One service crash-loops with an OutOfMemoryError. The affected service rotates by seed across payment-service, order-service, and user-service — with different log formats (Java heap errors, Python memory errors, Node.js heap dumps). A secondary circuit-breaker alert fires on api-gateway as a visible symptom.

**What makes it interesting:** The agent must identify the ROOT cause service (the one running out of memory) not the SYMPTOM services (everything downstream that's erroring because the root is down).

**Optimal sequence:** `read_logs` → `read_metrics` → `diagnose` → `restart_service`  
**Reward breakdown:** +0.10 read_logs, +0.10 read_metrics, +0.30 diagnose, +0.40 restart = **0.99 with efficiency bonus**

---

### Task 2 — Cascading Failure (`medium`)
**Max steps: 20 | Expected strong LLM: 0.55–0.75 | Random agent: 0.03**

A bad deployment of `inventory-service` causes connection pool exhaustion, cascading timeouts to `order-service` and elevated error rates on `api-gateway`. **Red herring:** a `notification-service` HIGH CPU alert fires (scheduled batch job — completely unrelated).

**What makes it interesting:** The agent must follow the dependency chain backwards. Three services are visibly failing, but only one is the root cause. Touching the wrong service gives -0.15 collateral damage penalty.

**Optimal sequence:** Investigate `api-gateway` → trace to `order-service` → trace to `inventory-service` → `rollback`  
**Reward breakdown:** +0.20 trace cascade, +0.05 runbook, +0.25 diagnose, +0.35 rollback = **0.92**

---

### Task 3 — Silent Data Corruption (`hard`)
**Max steps: 25 | Expected strong LLM: 0.30–0.50 | Random agent: 0.01**

**All services show green.** Zero error rates. Normal latency. No standard alerts. The signal is buried in:
- `price-validation-service` WARN logs: 15% price mismatch rate (baseline: 0.2%)
- `analytics-service` anomaly: avg order value $847 vs $89 historical baseline

Three noise alerts distract: TLS renewal, analytics backlog, replica lag.

**What makes it interesting:** This requires qualitatively different reasoning — ignoring green health checks, correlating subtle business metric anomalies, and understanding that a data pipeline deployment 2 minutes ago is the causal explanation.

**Full credit requires BOTH:** `rollback(data-pipeline-service)` AND `alert_oncall` (data audit needed)  
**Reward breakdown:** +0.15 subtle signals, +0.10 pipeline metrics, +0.05 runbook, +0.20 diagnose, +0.25 rollback, +0.15 alert_oncall = **0.87**

---

### Task 4 — Dual Simultaneous Failure (`bonus`)
**Max steps: 25 | Expected strong LLM: 0.35–0.55 | Random agent: 0.01**

Two completely independent failures at once:
1. `log-aggregator` disk 100% full — dropping 48k log messages/min
2. `ml-inference-service` stuck in model checksum reload loop — CPU 99%+

**What makes it interesting:** Neither failure is related to the other.
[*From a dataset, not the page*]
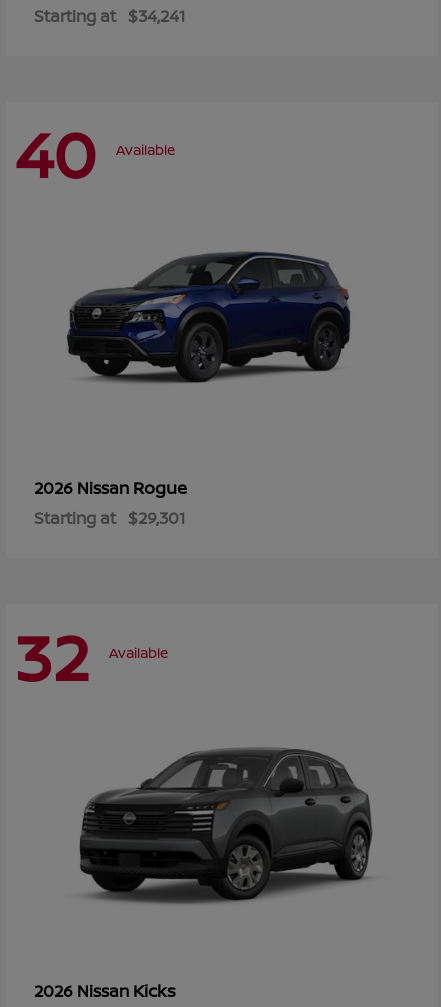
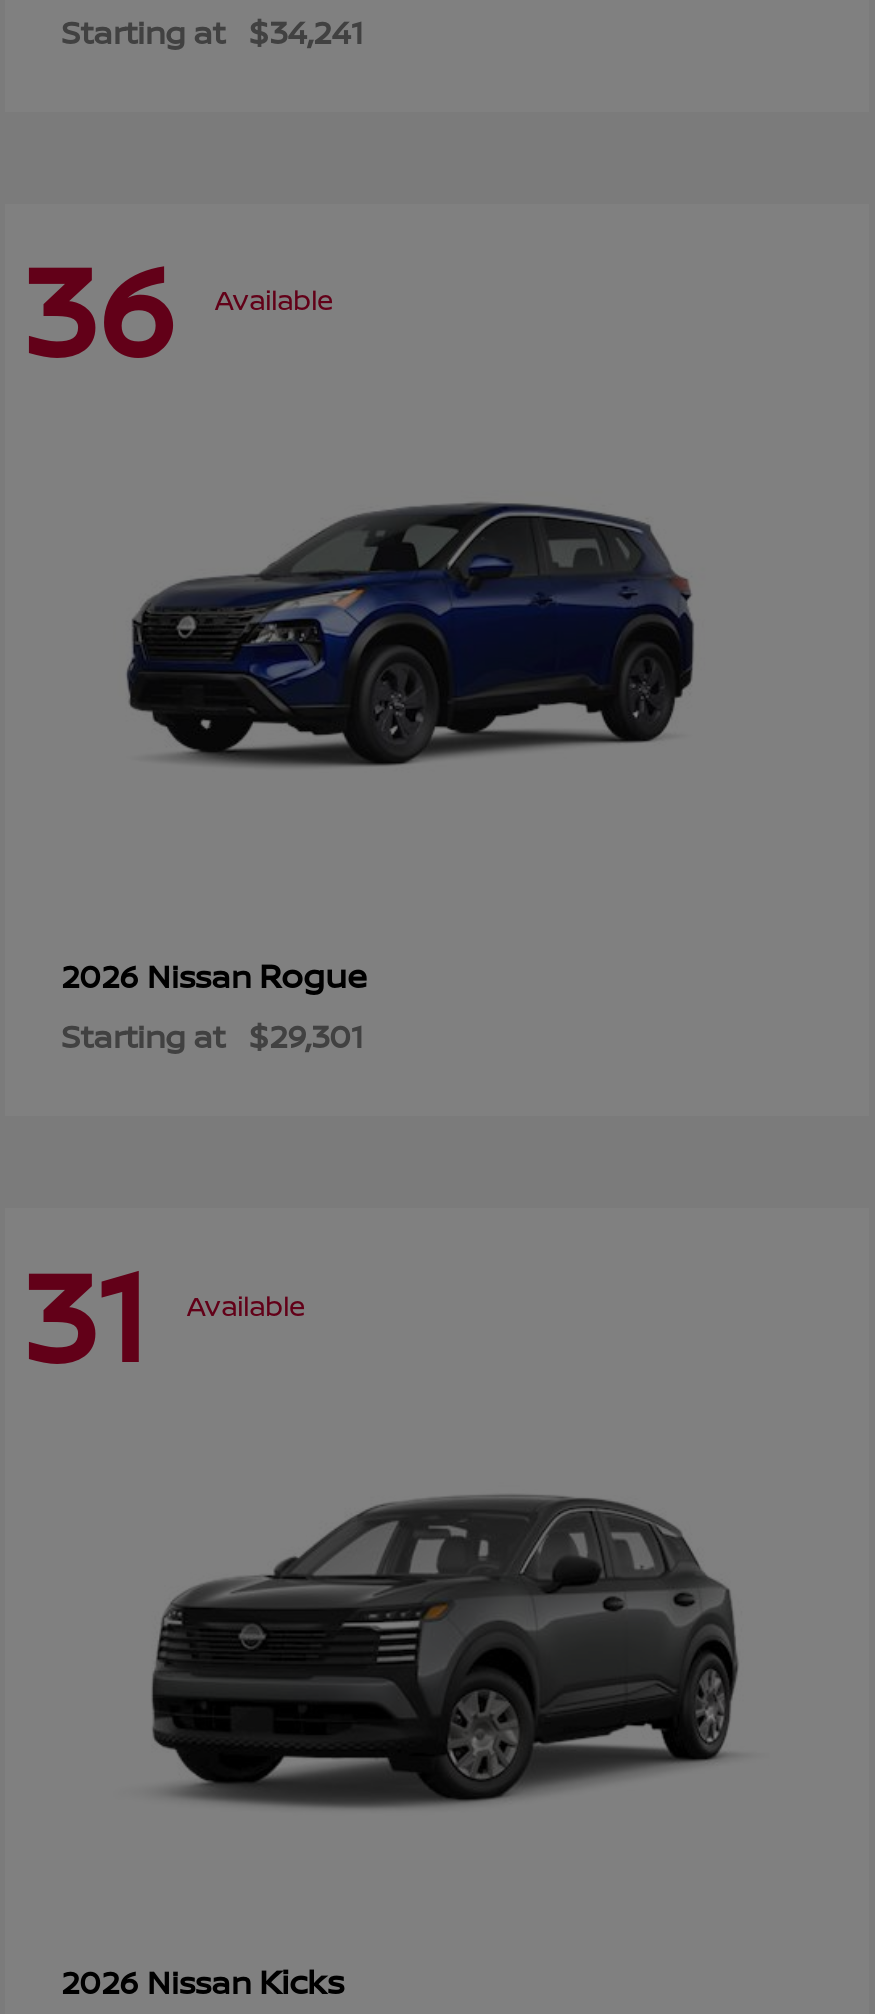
- 40 Available
+ 36 Available

- 32 Available
+ 31 Available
Solving one doesn't help the other. The agent must decompose and fix independently. This tests whether agents can maintain multiple hypotheses simultaneously.

**Full credit requires BOTH:** `alert_oncall` (disk cleanup) AND `rollback/restart(ml-inference-service)`  
**Optimal score: ~0.77**

---

### Task 5 — Security Incident: DDoS (`security`)
**Max steps: 20 | Expected strong LLM: 0.40–0.60 | Random agent: 0.01**

A botnet is targeting the login endpoint with 12,000 req/s from the `185.220.x.x` IP range. Standard rate limiting is ineffective (distributed attack). The access logs show 1,847+ failed login attempts per 60 seconds from that range.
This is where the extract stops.